If the theory of mutual aid can no longer be grounded in an opposition between the two poles of society and the state, but must be reconceptualized in terms of the mediation between both, the modes of its mediation become the key to the implementation of mutual aid practices. Ideas of family, nation, and religion thus take on new potential significance as the forms of mediation between individuals that can create the basis for networks of mutual aid. Are these the key categories that would embed mutual aid in broader affective, ethical, and metaphysical frameworks, or are there alternative possibilities that would establish new types of networks?
This conference seeks to develop new concepts of mutual aid that are not predetermined by conceptions of biological, economic, or political certainties. Key questions include:
- Why is mutual aid not linked with theories of social contract, and how do we determine its degrees of separation from the state?
- How can mutual aid be reconceptualized by renewing intellectual traditions?
- What are the moral implications and requisites of the concept of mutual aid today?
- What are the privileged domains of application for mutual aid and what are the organizational principles underlying them?
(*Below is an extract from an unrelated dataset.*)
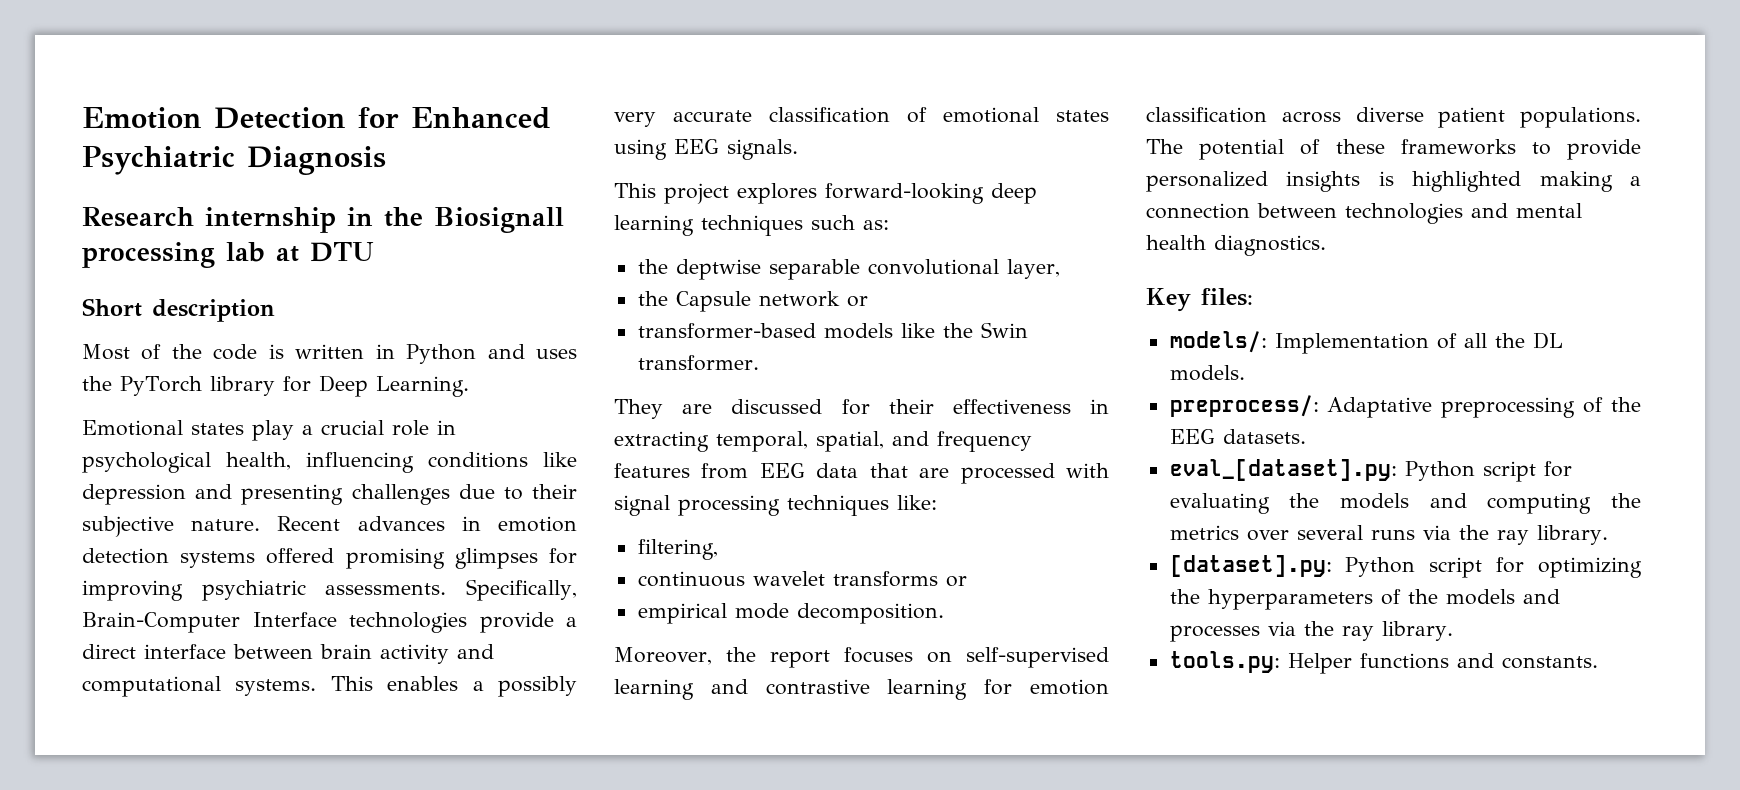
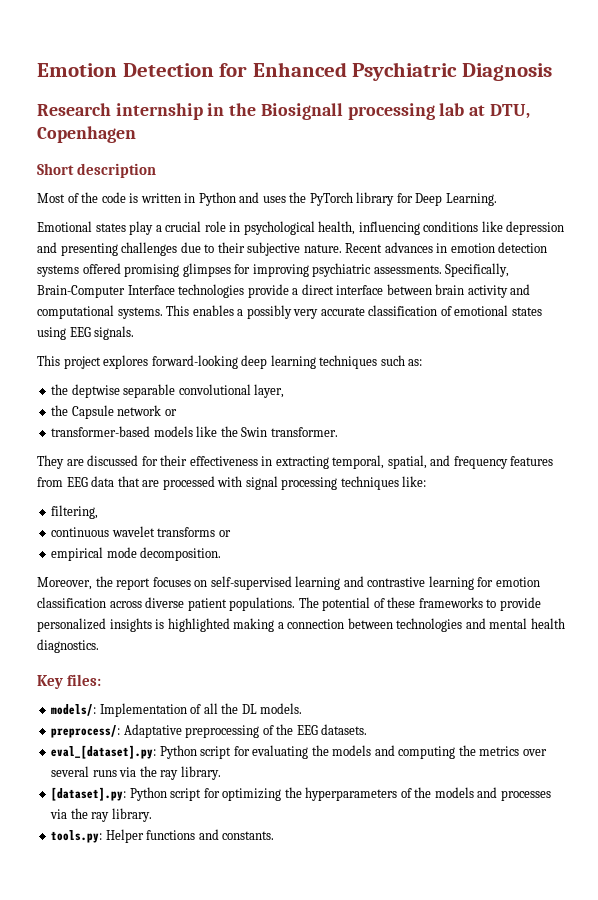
- Research internship in the Biosignall processing lab at DTU
+ Research internship in the Biosignall processing lab at DTU, Copenhagen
- Does mutual aid imply a reorganization of the economy, or is it compatible with or even essential to a capitalist organization of economic life?
- Does the concept of mutual aid offer tools for reimagining socialism in a way that avoids an overreliance on state power?
- Does mutual aid require a reconstitution of subjectivity that moves it away from the autonomous individual of liberal theory?
- What are the prospects and problems of religious frameworks, such as Pentecostalism, that function as the basis for mutual aid?
- Can the rise of populism be understood as part of a search for new networks for mutual aid? Does mutual aid imply the restriction of its networks to limited groups, implying a relationship to political identity?
- How does the concept of mutual aid relate to state power and the sovereignty of the state?